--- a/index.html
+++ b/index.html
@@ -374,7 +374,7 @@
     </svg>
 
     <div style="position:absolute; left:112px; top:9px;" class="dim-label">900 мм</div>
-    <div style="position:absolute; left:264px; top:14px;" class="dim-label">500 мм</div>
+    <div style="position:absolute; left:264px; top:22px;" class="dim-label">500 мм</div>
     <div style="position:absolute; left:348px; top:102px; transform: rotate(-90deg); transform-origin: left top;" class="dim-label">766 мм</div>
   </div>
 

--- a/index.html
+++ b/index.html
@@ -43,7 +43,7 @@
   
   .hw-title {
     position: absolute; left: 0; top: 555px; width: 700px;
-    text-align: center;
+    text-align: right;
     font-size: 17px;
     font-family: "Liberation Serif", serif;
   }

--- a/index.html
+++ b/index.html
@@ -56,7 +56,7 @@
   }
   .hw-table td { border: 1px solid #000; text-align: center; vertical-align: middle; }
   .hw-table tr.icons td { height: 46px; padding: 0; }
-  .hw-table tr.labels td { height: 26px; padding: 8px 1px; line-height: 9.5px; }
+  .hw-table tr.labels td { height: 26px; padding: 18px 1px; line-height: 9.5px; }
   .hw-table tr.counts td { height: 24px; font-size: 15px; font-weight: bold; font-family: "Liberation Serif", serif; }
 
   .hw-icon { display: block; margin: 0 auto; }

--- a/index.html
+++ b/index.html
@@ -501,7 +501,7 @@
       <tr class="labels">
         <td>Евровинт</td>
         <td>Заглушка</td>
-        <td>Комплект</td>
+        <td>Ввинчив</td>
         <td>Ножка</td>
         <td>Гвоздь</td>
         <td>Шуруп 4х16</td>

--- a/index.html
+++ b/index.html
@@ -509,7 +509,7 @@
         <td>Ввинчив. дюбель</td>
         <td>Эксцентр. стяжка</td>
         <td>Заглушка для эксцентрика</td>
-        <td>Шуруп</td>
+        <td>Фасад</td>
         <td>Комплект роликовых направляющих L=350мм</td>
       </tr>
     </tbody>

________________________

• **Action item**
Could you print all of the entries again exactly as they stand?

• **Answer for this exercise**
--- a/index.html
+++ b/index.html
@@ -374,7 +374,7 @@
     </svg>
 
     <div style="position:absolute; left:112px; top:9px;" class="dim-label">900 мм</div>
-    <div style="position:absolute; left:264px; top:14px;" class="dim-label">500 мм</div>
+    <div style="position:absolute; left:264px; top:22px;" class="dim-label">500 мм</div>
     <div style="position:absolute; left:348px; top:102px; transform: rotate(-90deg); transform-origin: left top;" class="dim-label">766 мм</div>
   </div>
 

--- a/index.html
+++ b/index.html
@@ -43,7 +43,7 @@
   
   .hw-title {
     position: absolute; left: 0; top: 555px; width: 700px;
-    text-align: center;
+    text-align: right;
     font-size: 17px;
     font-family: "Liberation Serif", serif;
   }

--- a/index.html
+++ b/index.html
@@ -56,7 +56,7 @@
   }
   .hw-table td { border: 1px solid #000; text-align: center; vertical-align: middle; }
   .hw-table tr.icons td { height: 46px; padding: 0; }
-  .hw-table tr.labels td { height: 26px; padding: 8px 1px; line-height: 9.5px; }
+  .hw-table tr.labels td { height: 26px; padding: 18px 1px; line-height: 9.5px; }
   .hw-table tr.counts td { height: 24px; font-size: 15px; font-weight: bold; font-family: "Liberation Serif", serif; }
 
   .hw-icon { display: block; margin: 0 auto; }

--- a/index.html
+++ b/index.html
@@ -501,7 +501,7 @@
       <tr class="labels">
         <td>Евровинт</td>
         <td>Заглушка</td>
-        <td>Комплект</td>
+        <td>Ввинчив</td>
         <td>Ножка</td>
         <td>Гвоздь</td>
         <td>Шуруп 4х16</td>

--- a/index.html
+++ b/index.html
@@ -509,7 +509,7 @@
         <td>Ввинчив. дюбель</td>
         <td>Эксцентр. стяжка</td>
         <td>Заглушка для эксцентрика</td>
-        <td>Шуруп</td>
+        <td>Фасад</td>
         <td>Комплект роликовых направляющих L=350мм</td>
       </tr>
     </tbody>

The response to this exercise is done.